Ашхарумова вовсе не была уверена, что явится на приглашение живого трупа, как она тут же про себя окрестила Альтергейма. Но Казарин весь следующий день мучился разлитием желчи, да и после прощального заседания «Всеобщей» он проникся настроением общей гордой обреченности: как ни иронизируй над собой, а даже самые здравые люди в их поколении были бессильны перед гипнозом общих мест и благородных собраний. Он знал, что смешон, и злился на себя за это. Ашхарумовой доставалось вдвое. «Нельзя же над всем смеяться! — выкрикнул он вдруг, ни с того ни с сего. — Нужно хоть к чему-то относиться серьезно, иначе к черту всё!»

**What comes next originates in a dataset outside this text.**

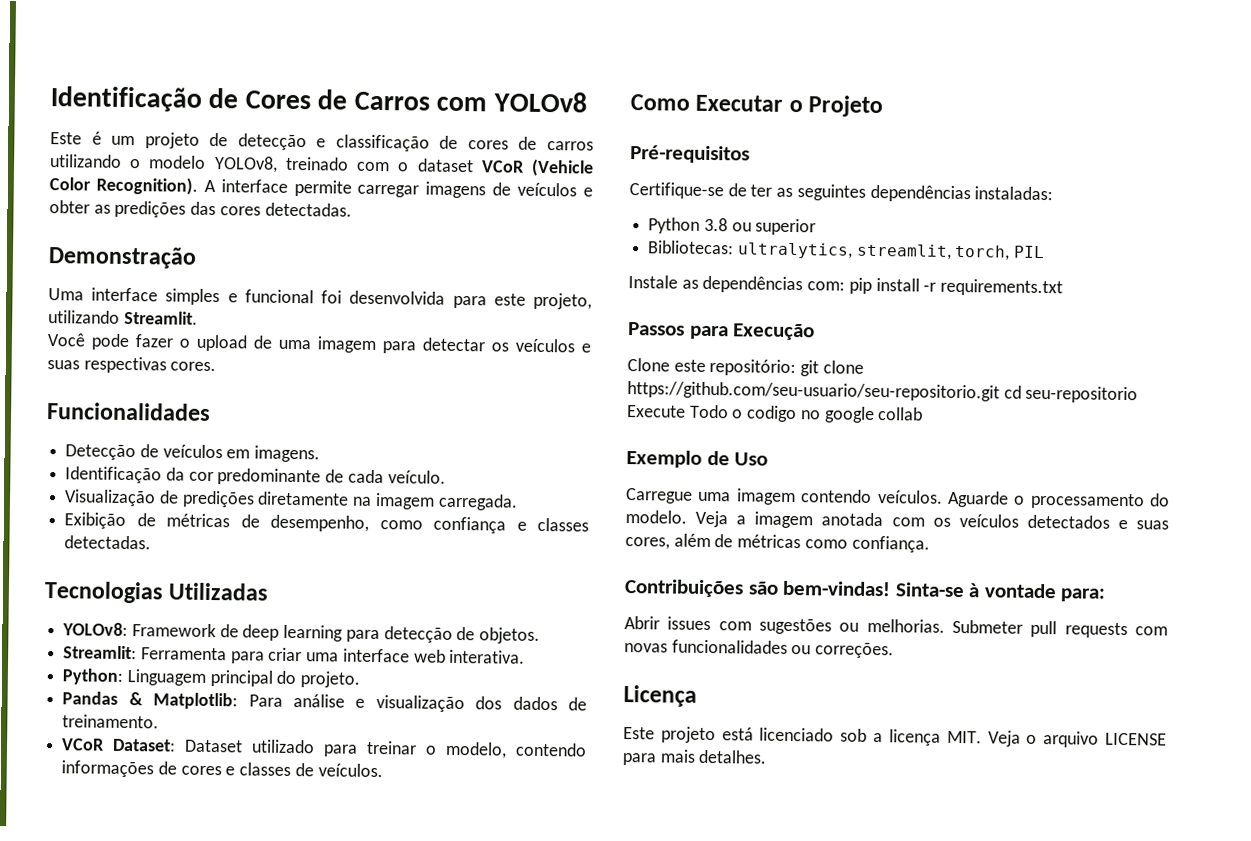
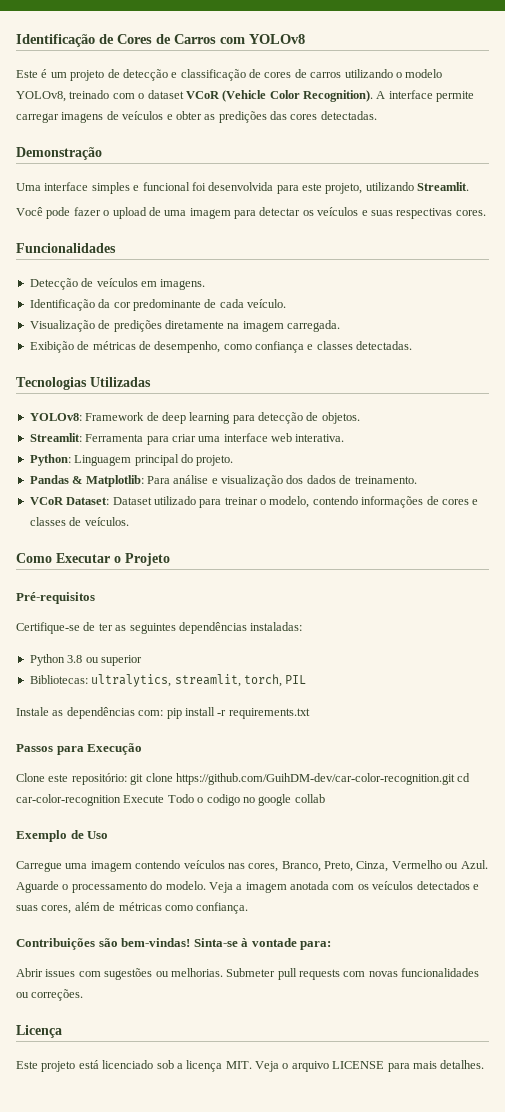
- Clone este repositório: git clone https://github.com/seu-usuario/seu-repositorio.git cd seu-repositorio Execute Todo o codigo no google collab
+ Clone este repositório: git clone https://github.com/GuihDM-dev/car-color-recognition.git cd car-color-recognition Execute Todo o codigo no google collab
- Carregue uma imagem contendo veículos.
+ Carregue uma imagem contendo veículos nas cores, Branco, Preto, Cinza, Vermelho ou Azul.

— Ведь я здесь, я с тобой, — со всей мягкостью, на какую была способна, ответила Ашхарумова. — Я не ухожу никуда…
— Ради Бога, не нужно одолжений! Я прекрасно вижу, что тебя это тяготит…
— Это тяготит только тебя, Слава, ты снова придумываешь невесть что…
— Нет, я все понимаю! Тебе девятнадцать лет, тебе должно быть скучно в стариковском обществе… Но пойми ты, что сегодня эти старики — последние, кто спасает честь города! Если не всей страны…
— Ты сам мне говорил, что в осажденном городе нельзя сохранять здравомыслие. Тебе не кажется, что ты заразился от них?
— Но город-то вправду осажден!. — взорвался он. — Ты не видишь этого?
На самом деле он злился еще и потому, что боялся. Всю ночь после закрытия «Всеобщей» ему снились ночные дети.
— Осажденных городов не бывает, — улыбнулась Ашхарумова, пытаясь его обнять (он уклонился). — Это горожане придумывают, когда приходит зима. Они прячутся от холодов и вьюги, растапливают камины и ждут конца света. А можно выйти и поиграть в снежки…
Она произнесла это с той родной интонацией, с какой всегда рассказывала ему на ночь свои смешные сказки, их общие сказки, — и от того, что этот родной голос говорил бесконечно чужие ему слова, Казарин почувствовал себя еще более чужим ей, чем когда-либо прежде.
— Маша, — сказал он вдруг с такой живой болью, что она вздрогнула: нельзя же было, в самом деле, из-за этого искусственно вызванного осадного положения так серьезно растравлять себя! — Маша, кончится тем, что тебе придется уйти. Я вижу это. Я не дам тебе гибнуть за чужое дело, в этом будет страшная ложь. Чему поглумишься, тому поклонишься: я пришел сюда с тобой, чтобы найти угол, а нашел гибель. Я понимаю теперь, что ее-то и искал с самого начала — просто я видел ее… (он хотел закончить, в тебе, но вовремя поправился) не там.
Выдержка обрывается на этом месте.